Les maladresses et la rudesse qu’ont mis les Etats Unis de Donald Trump dans leurs tentatives de cantonment de la Chine et l’art et la manière dont l’Empire du milieu a fait montre dans la gestion de l’épidémie, n’ont fait qu’accroitre son soft power auprès de pays déjà séduits par sa vigueur économique, scientifique et technologique, heureux par ailleurs de trouver à Pékin un contrepoids au condominium sans rival qu’exerce l’Occident sur le monde depuis la chute de l’Union soviétique. Si fort et si bien que les analystes sont unanimes à constater que le grand gagnant de la pandémie, en dehors des GAFA, c’est la Chine.
Pour ne rien gâcher et pour bien démontrer qu’ils sont désormais l’autre nation indispensable, selon l’expression appliquée jadis par Madeleine Albright aux USA, les Chinois ont conclu, au cours du mois de novembre, le Regional Comprehensive Economic Partnership (RCEP), un vaste partenariat régional économique global qui compte quinze pays autour de l’Océan pacifique et intègre des Etats traditionnellement alliés des Etats Unis comme le Japon, l’Australie ou la Corée du Sud. Outre la densité de sa population, le RECEP représente à peu près 40% du commerce mondial.
La question qui tue …
Dès lors on comprend mieux la campagne médiatique vantant les vaccins occidentaux, même couteux et nécessitant une importante logistique dont ne dispose pas la grande majorité des pays, et sournoisement méprisante pour les vaccins chinois et accessoirement russes. Pour semer le doute et le scepticisme, les milieux politico-pharmaco-médiatiques souvent n’hésitent pas à recourir à l’autorité scientifique d’experts et de spécialistes médicaux dont la pandémie a mis à nu les accointances de nombre d’entre eux avec ces même milieux. De ce grand pugilat à l’échelle planétaire entre les éléphants dont pâtit en premier lieu l’herbe, émerge la question qui nous intéresse, nous marocains : pourquoi un pays comme le Maroc opterait-il pour l’un, la Chine en l’occurrence, plutôt que pour l’autre ?

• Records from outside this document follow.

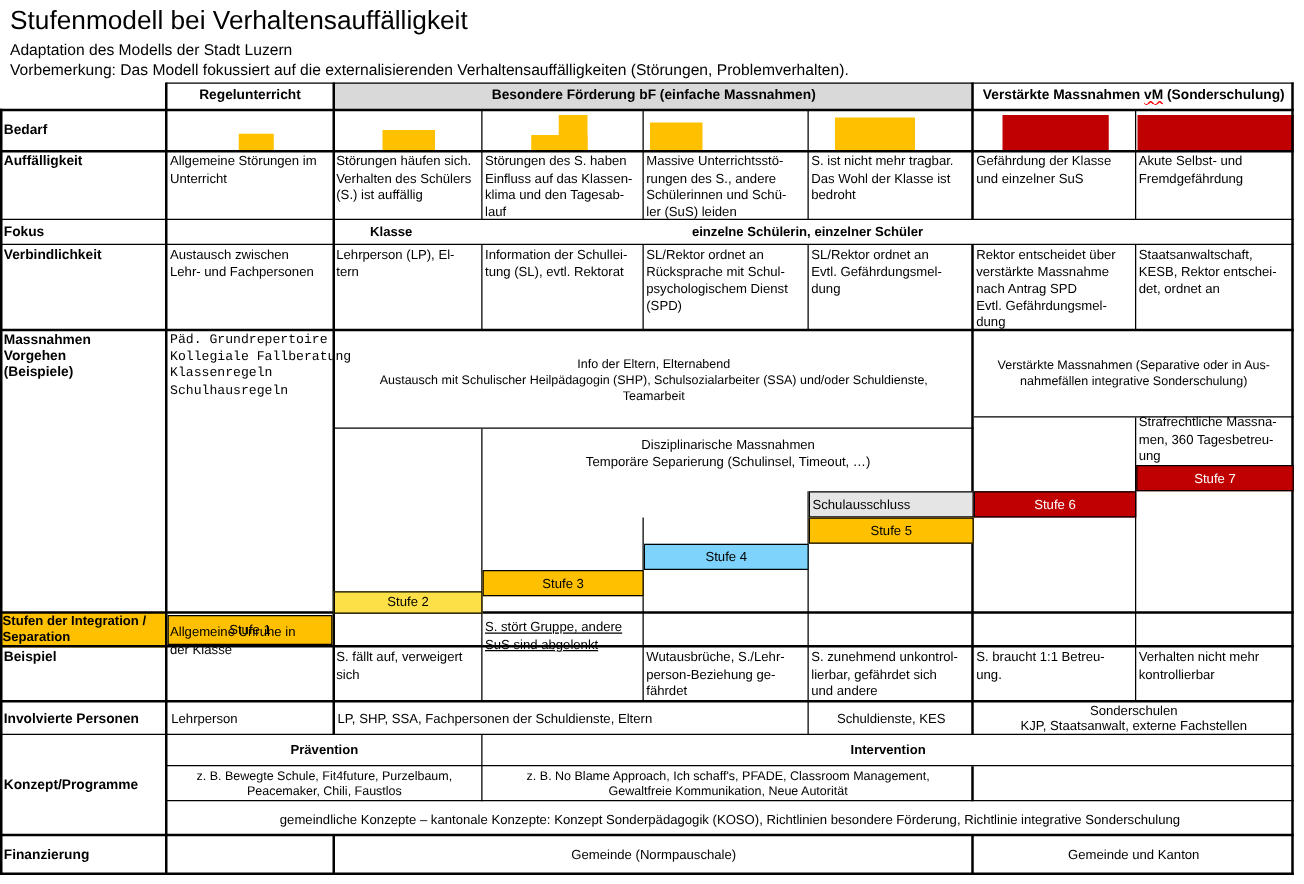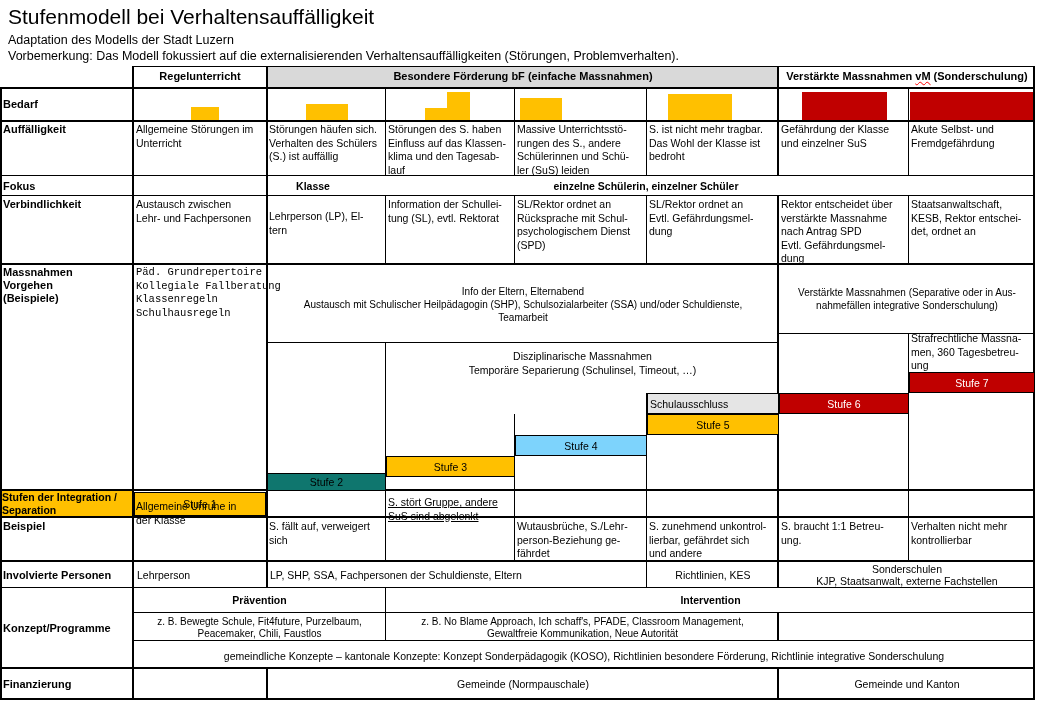"Lehrperson (LP), El-" div.t { top: 210px -> 198px }
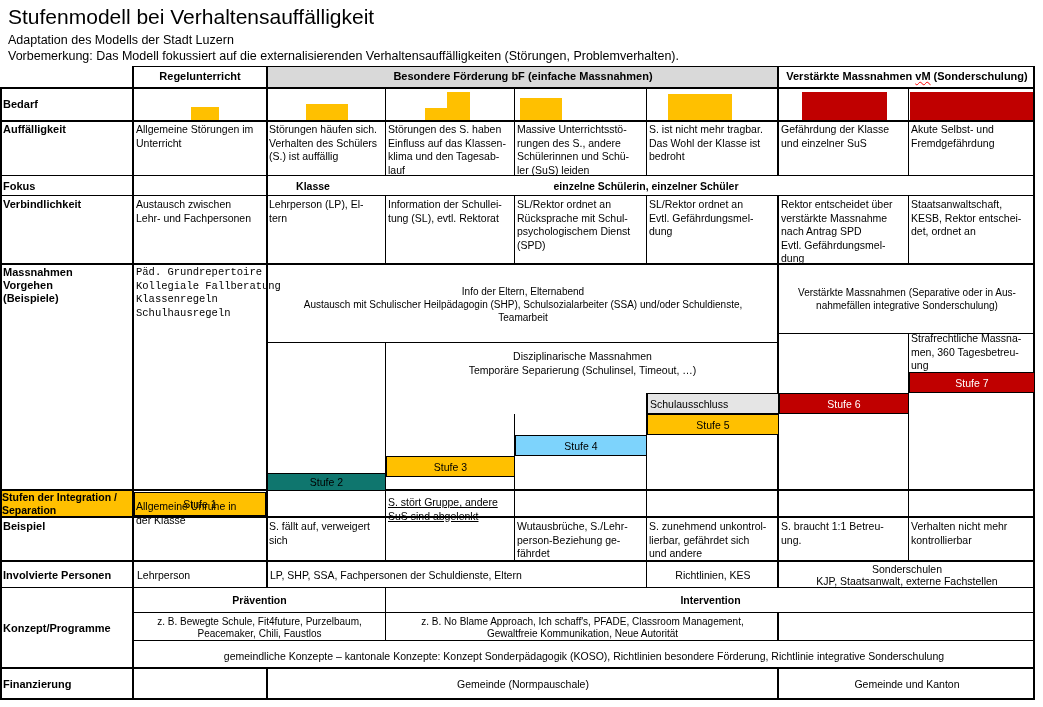"Stufe 2" div.stufe { background: #0f766e -> #fde047 }
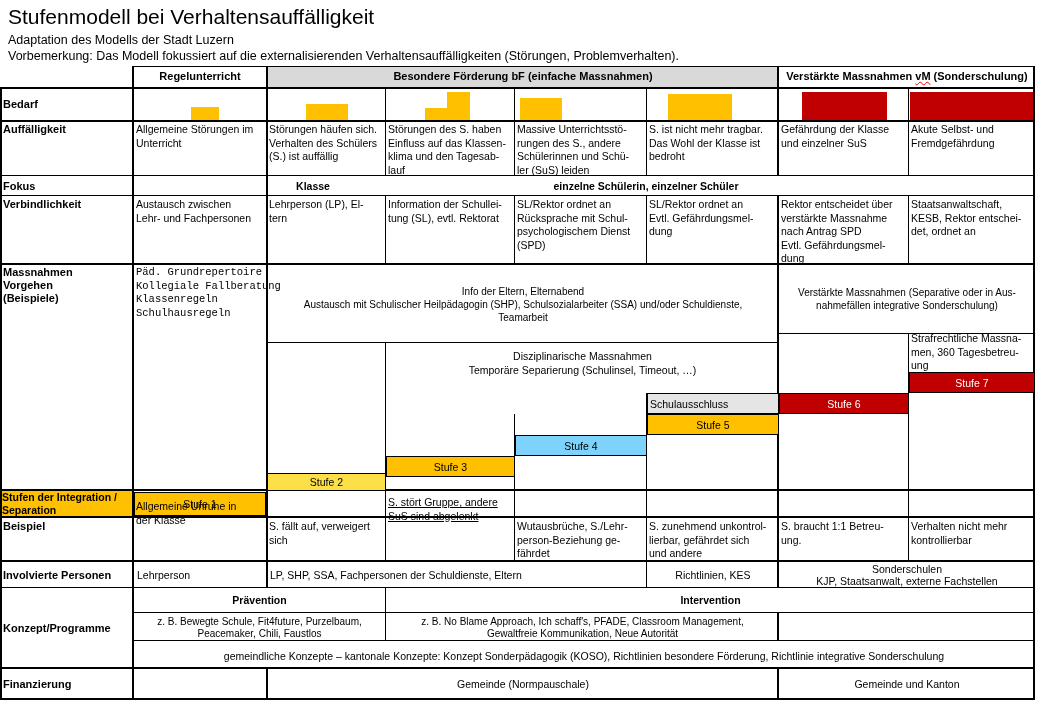"Richtlinien, KES" div.t { text: Richtlinien -> Schuldienste }
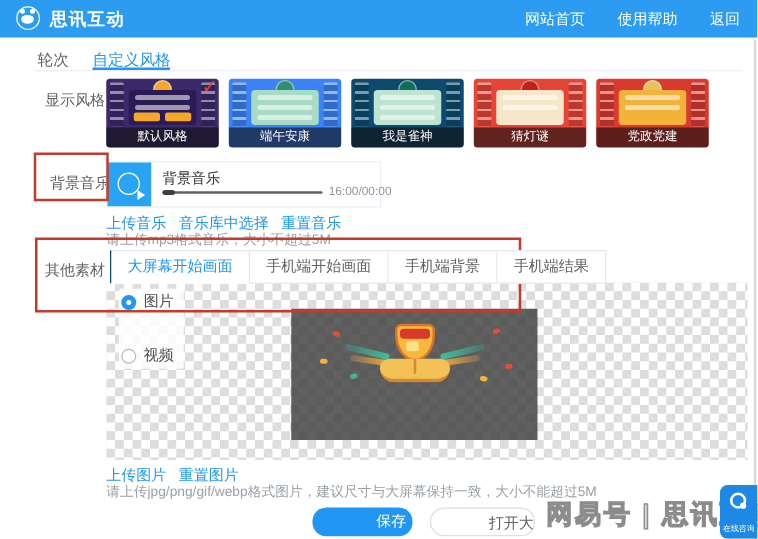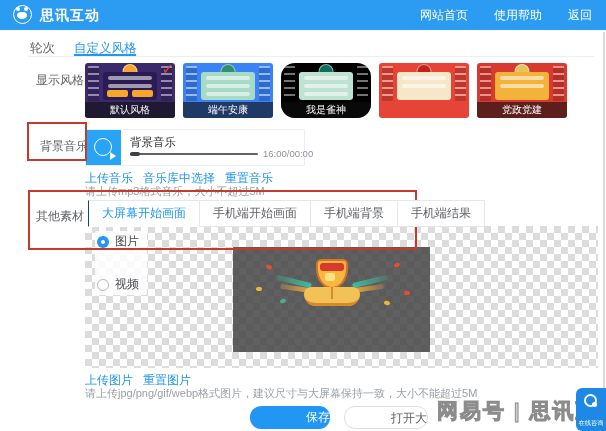"我是雀神" div.thumb { background: #000000 -> #0c4a6e; border-radius: 14px -> none }
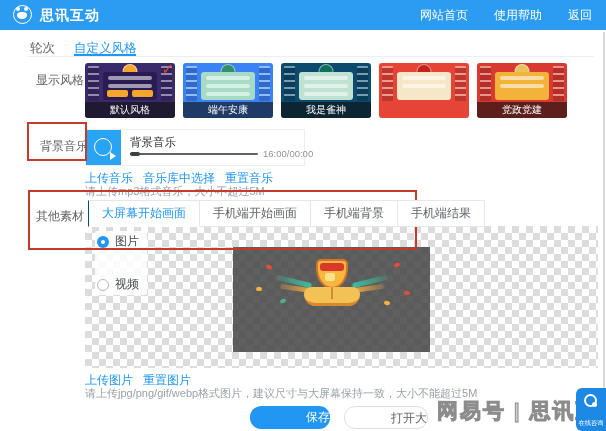"猜灯谜" div.t-label { html: none -> <div>猜灯谜</div> }
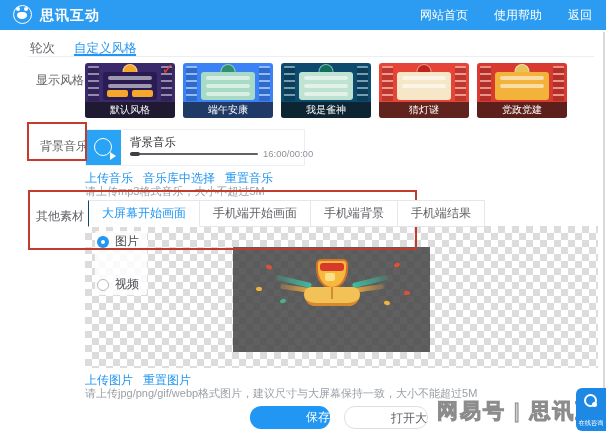"保存" .btn { text-align: right -> center }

En concluant des accords avec Pékin, outre l’avantage prix, Rabat compte non seulement se faire servir parmi les premiers, mais escompte en devenir fabricant et à terme servir de plateforme pour d’autres pays, essentiellement en Afrique. Ce qui induit l’autre question, vitale celle-ci, qui tue, ou au contraire fait vivre : Qu’est-ce qui garantit que le vaccin chinois ne fera pas du Maroc à la fin le dindon de la farce, si par malheur il s’avère inopérant ou, pire, globalement nocif ? On peut espérer, en premier lieu, que nos scientifiques se sont entourés d’un maximum de précautions. Mais, au-delà de l’aspect médical du produit, c’est ce que comportent son succès ou son échec pour la Chine qui constitue une certaine assurance bien meilleure que le pari de Pascal. Dans cette affaire, Pékin joue gros. Il mise rien de moins que son pouvoir de séduction et d’attraction, en un mot son soft power, qu’il a mis beaucoup de temps, énormément d’argent et autant de patience à construire. Et qui risque tout simplement de partir en fumée plus vite qu’il n’est arrivé si son vaccin se transforme en bide. Ce sera un fiasco dont la Chine ne se relèvera pas de sitôt.